Recently, I put together a benchmark for general-purpose lossless data compression. While I was doing so it occurred to me that the standard corpora aren't very representative of the type of data people actually use data compression for these days, and part of what is missing is data from games.
Lossless compression usage
I created a C++ lossless bit compression stream a couple of years back as a quick prototype.
It's something I might use later for a game I'm making?
It probably needs to be RLE before the actual packing; maybe something to add another day?
Sorry, to be clear I'm not looking for more implementations of compression algorithms—well, I am, but that's not what this thread is about. What I am trying to find is the type of data that game developers typically need to compress so I can include it in a set of data I'm putting together to test different algorithms.
In addition to being used by developers to judge which compression algorithm(s) might be appropriate for them, people developing codecs will almost certainly be using this data to help tune their compressors, so getting something like the type of data you want to compress into this corpus should help make codecs better at handling that type of data—meaning better compression for games. AFAIK none of the currently used corpora (such as the Canterbury Corpus, Silesa Compression Corpus, Calgary Corpus, etc.) include any game data.
- image data, mainly textures
(I use lossless compressed, png/tga files or dxt3/5 dx9 format)
- audio, sound effects and music
(wav->ogg for sounds, wav->mp3 for music)
- meshes/ 3d model data, can be any format/compression.
Most of the time a standard export from i.e max or maya, processed through a pipeline, resulting in fitting data for the game engine)
Just a quick note -- when you're talking about what kind of files are used in games, you're really talking about two sets of files -- the ones used during development to iterate on, and the ones that are delivered in the published product that are derived from the development files. You wouldn't normally have cause to compress the development files, but it might be interesting none-the-less -- game assets are huge and getting huger, which ought to be clear from the fact that some large games weigh in at 70GB or more as they sit on store shelves.
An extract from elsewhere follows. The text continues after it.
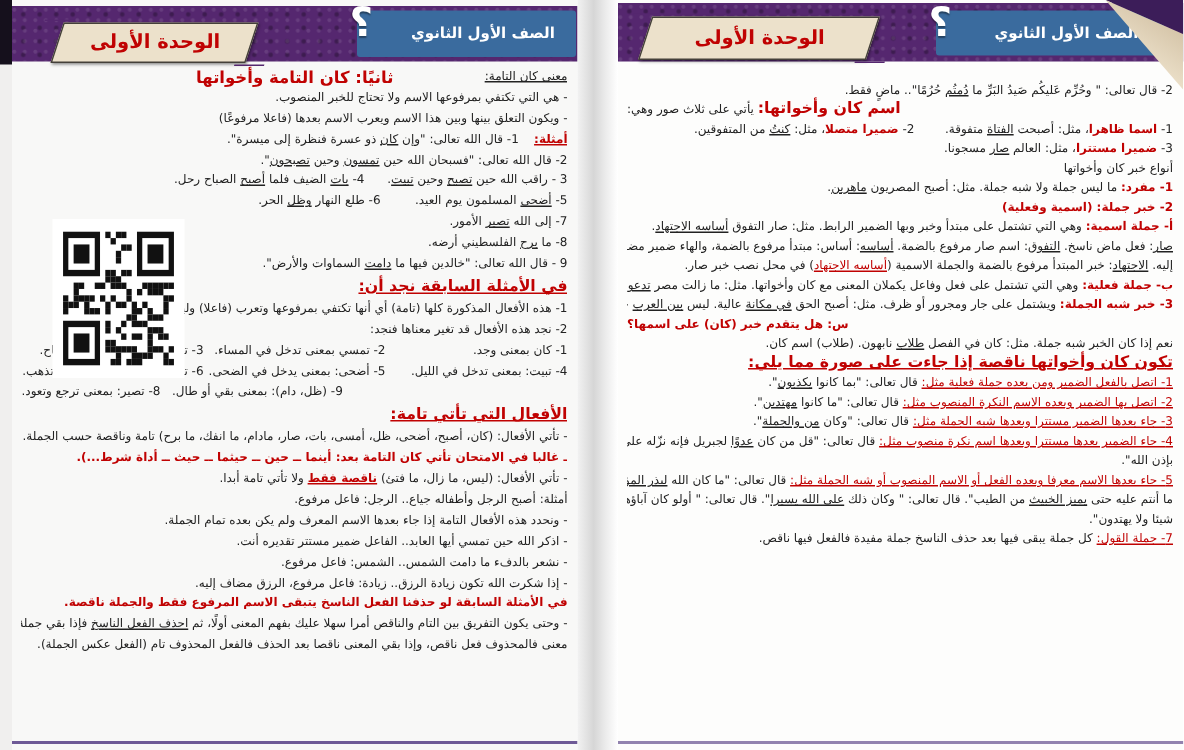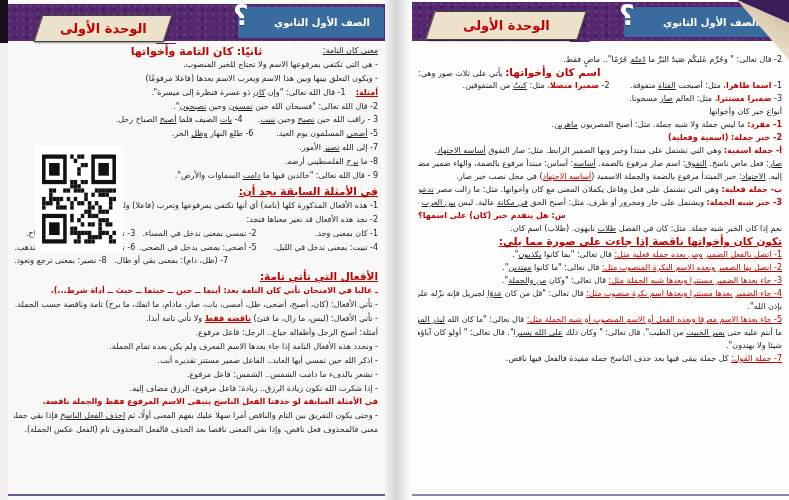"7- (ظل، دام): بمعنى بقي" span { text: 7- -> 9- }
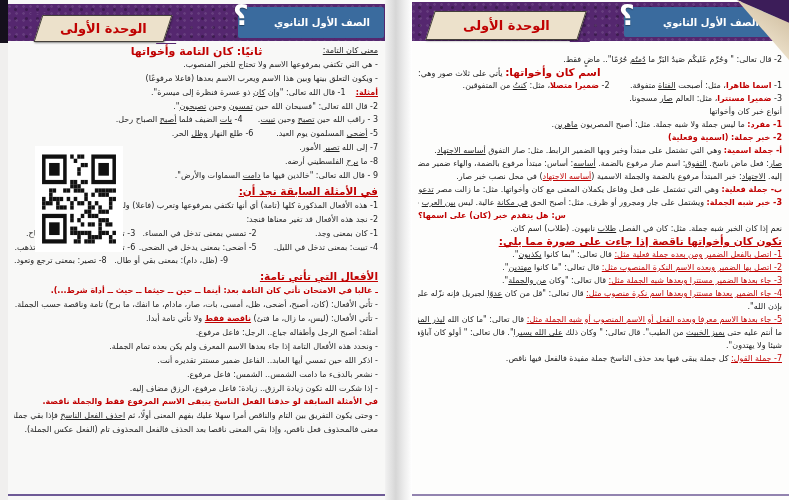"ـ غالبا في الامتحان تأتي" div.ln { order: before "- تأتي الأفعال: (كان، أصبح،" -> after "- تأتي الأفعال: (كان، أصبح،" }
But even if development files are not interesting, at the very least you'll want people to keep straight which type of files (development or production)they're speaking about in this thread.
You'll also find it common that many games rely heavily on bespoke file formats that might even vary from platform to platform even for a single game. Game developers like to be able to stream on-disk content straight into memory sometimes, so that the file contents don't need to be parsed. This means that platform-specific compatibility considerations such as padding and alignment (or other, performance-impacting considerations) get built into the on-disk formats for each given platform. Sometimes this 'raw' form of the platform specific data is compressed -- though I think this will almost universally be LZW, because at least one of the current platforms has hardware that can essentially DMA a file into memory and do the decode in transit -- I believe both current consoles also do this for Jpeg as well.
Good point—in this case I'm definitely more interested in the published files. The development files could be an interesting data set, but the published files are important to a lot more people. I'm not trying to create a corpus with every different type of data available, I'm trying to create something which will be relevant for the vast majority of people.
As for memory mapped files, I think the only reasonable thing to is ignore the issue. Either such cases cannot benefit from compression or the algorithm is constrained by the hardware, so there isn't really anything we can do here but focus on the use cases which could be served by compression.
The fact that LZW is used for that is interesting—thanks for that. I've been generally uninterested in adding LZW support to Squash, I'll have to rethink that. Any chance you could share the names of some of the platforms which can decode LZW like that?
The asset pipeline basically has the following (and more) purposes:
- strip the data to ony the data your game/ engine needs
- optimize the data structure, to decrease loading times and improve ingame performance
An example setup may be:
1. Artist creates 3d model and stores it in network folder X
2. A batch job processes the stored asset in a standard modelling program format (like max), the processed asset is stored in the engine/ game specific (optimized) format
3. The engine's asset preview tool or a build of the game uses the converted
Another option could be that you create/ use a customer modelling tool export plugin (which in my case is out of my league on knowledge level :))
Note; the same/ a similar process can be in place for audio and/or texture data/assets.
The fact that LZW is used for that is interesting—thanks for that. I've been generally uninterested in adding LZW support to Squash, I'll have to rethink that. Any chance you could share the names of some of the platforms which can decode LZW like that?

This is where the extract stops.